Alexa Spiwak Þorgerður Ólafsdóttir
We are happy to have two new members on board; Icelandic artist, Þorgerður Ólafsdóttir, and Alexa Spiwak, PhD fellow in archaeology at the University of Oslo. Alexa and Þorgerður will be working on exciting projects, exploring the nature-cultures of slate heritage, Surtsey island and earth-found plastics.
Slate heritage
Alexa’s PhD project, tentatively titled Splitting Stones: Exploring the Slate Heritage Landscapes of the Anthropocene, explores the remains and landscapes of slate quarrying in Norway, Wales and Newfoundland. The project traverses the blurred boundary between “natural” and “cultural” heritage in an effort to better understand the complex entanglements of human and non-human actors within industrial landscapes, and how they relate to the (re)creation and care of heritage. How do these post-industrial landscapes fit within the traditional boundaries of heritage, and how does this affect the ways in which we interact with and commemorate them? Are they natural, cultural or something in between? How do we assign heritage value to the things that industry leaves behind, and how should we care for them? Splitting Stones endeavours to address these questions, exploring the complex entanglements of human and non-human actors within post-industrial landscapes by delving into the murky waters where the past and present superimpose upon each other and the boundaries between nature and culture begin to break down.

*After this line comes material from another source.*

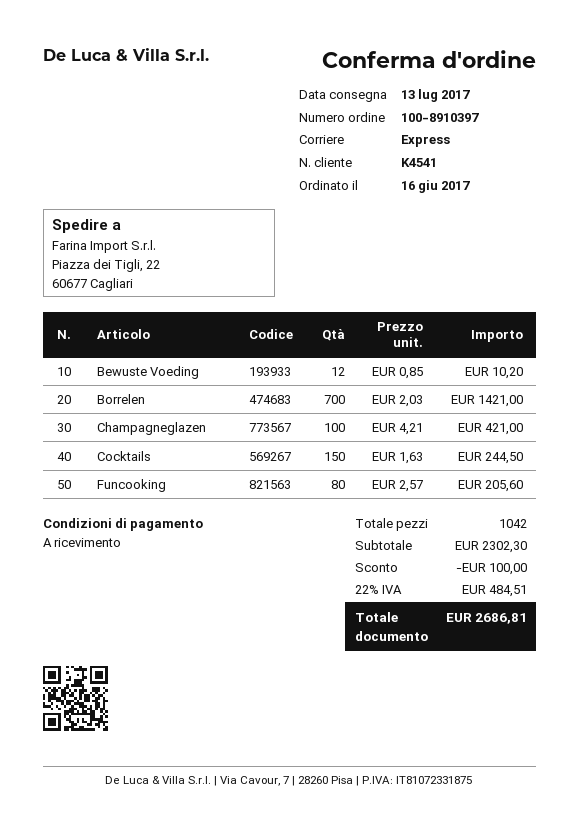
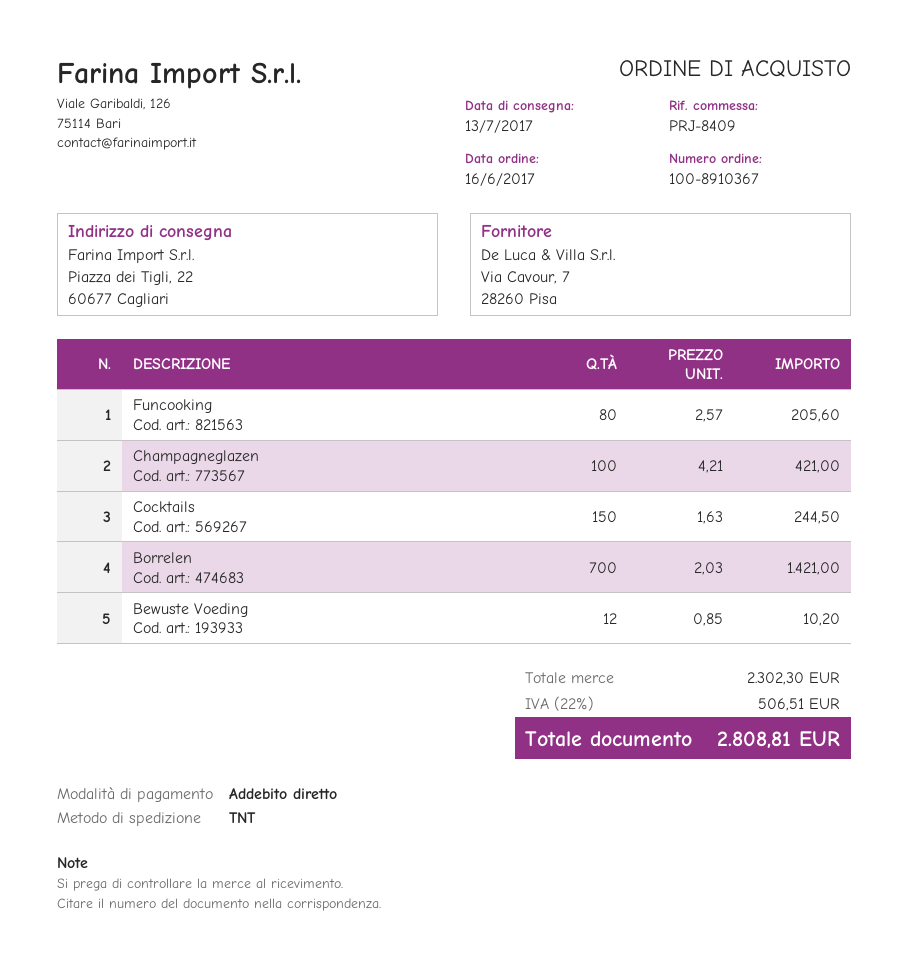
order number: 100-8910397 -> 100-8910367
shipping method: express -> TNT
discount: 100.00 -> none
tax: 22% = 484.51 -> 22% = 506.51
total: 2686.81 -> 2808.81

Surtsey island and earth-found plastics
Þorgerður Ólafsdóttir is an Icelandic artist based in Reykjavík. Her practice considers ideas and definitions of time, place and the systems we use to understand the natural world as it meets, overlaps and is interpreted within human environments. In her current projects she explores manifestations of the Anthropocene through objects like drift matter and excavated plastic artifacts among other things. Her project Island Fiction is a visual research and exploration on Surtsey since humans made their first steps on the island. In her ongoing archival project Future Fragments, she documents plastic artifacts preserved in the National Museum of Iceland found in topsoil across the country.